Diplomasi bebas aktif Indonesia kembali mendapat sorotan ketika perannya diuji dalam forum Dewan Perdamaian internasional. Sebagai negara yang sejak awal menganut prinsip tidak berpihak pada kekuatan besar mana pun, Indonesia dituntut mampu bersikap tegas namun tetap netral dalam menyikapi berbagai konflik global. Posisi ini menjadi tantangan tersendiri di tengah dinamika geopolitik yang semakin kompleks dan sarat kepentingan, kutip mono77.
Dalam forum Dewan Perdamaian, nilai diplomasi bebas aktif tercermin dari upaya Indonesia mendorong dialog, gencatan senjata, serta penyelesaian konflik melalui jalur damai. Indonesia berperan sebagai jembatan komunikasi antara negara-negara yang berseberangan kepentingan, tanpa kehilangan independensinya.
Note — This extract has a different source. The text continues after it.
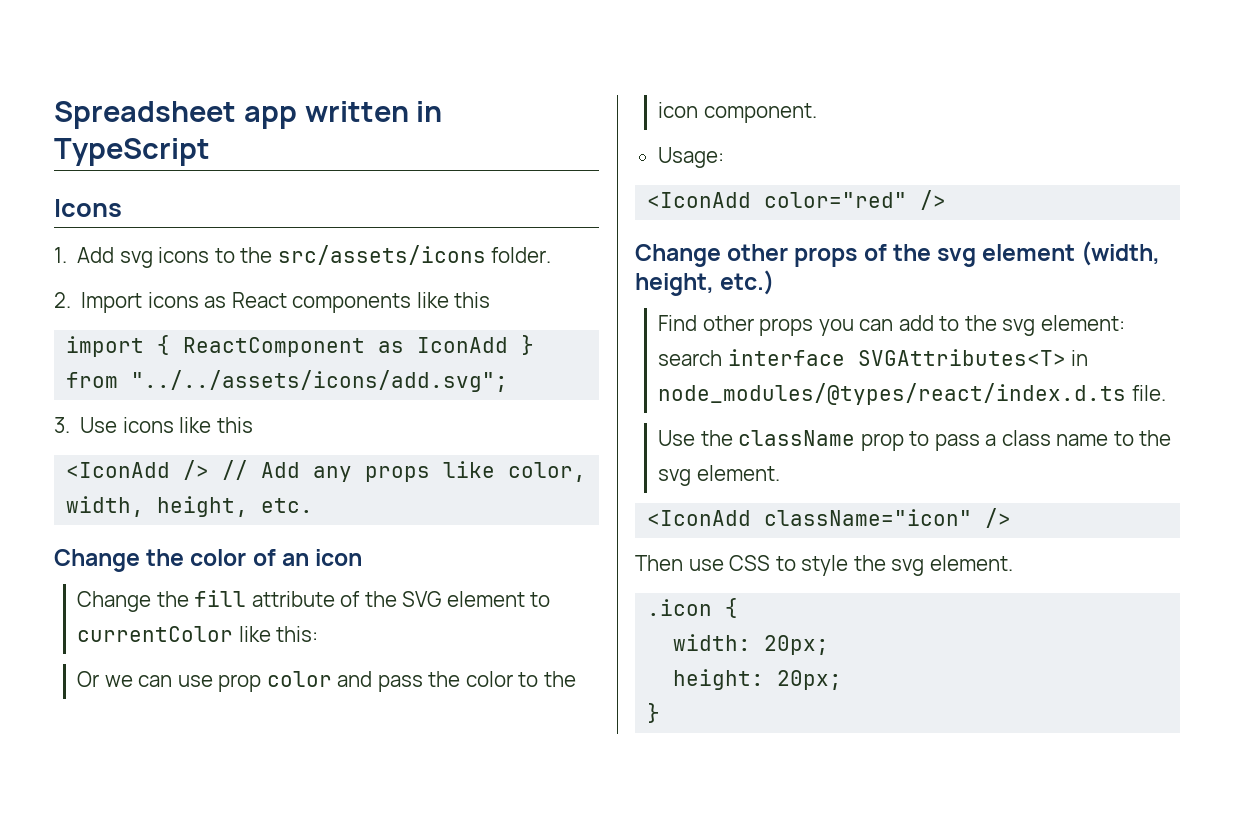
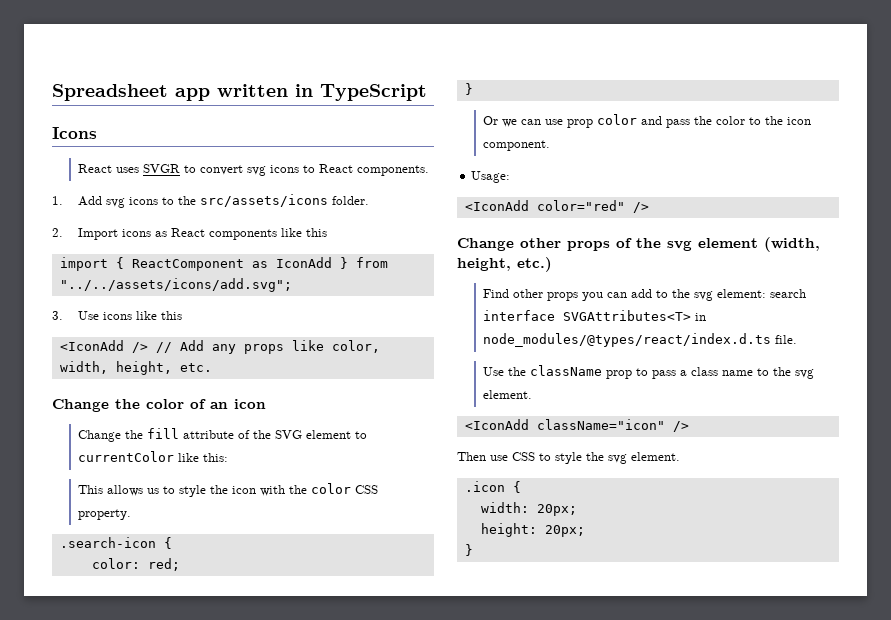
+ React uses SVGR to convert svg icons to React components.
+ This allows us to style the icon with the color CSS property.
+ .search-icon {
+ color: red;
+ }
Sikap ini menunjukkan konsistensi Indonesia dalam menjalankan amanat konstitusi untuk ikut serta menciptakan perdamaian dunia.
Namun demikian, penerapan diplomasi bebas aktif tidak lepas dari kritik dan tekanan internasional. Indonesia harus mampu menyeimbangkan idealisme perdamaian dengan kepentingan nasional serta realitas politik global. Ujian di Dewan Perdamaian ini menjadi momentum penting untuk menegaskan kembali peran Indonesia sebagai aktor diplomasi yang kredibel, berprinsip, dan relevan dalam menjaga stabilitas serta perdamaian internasional.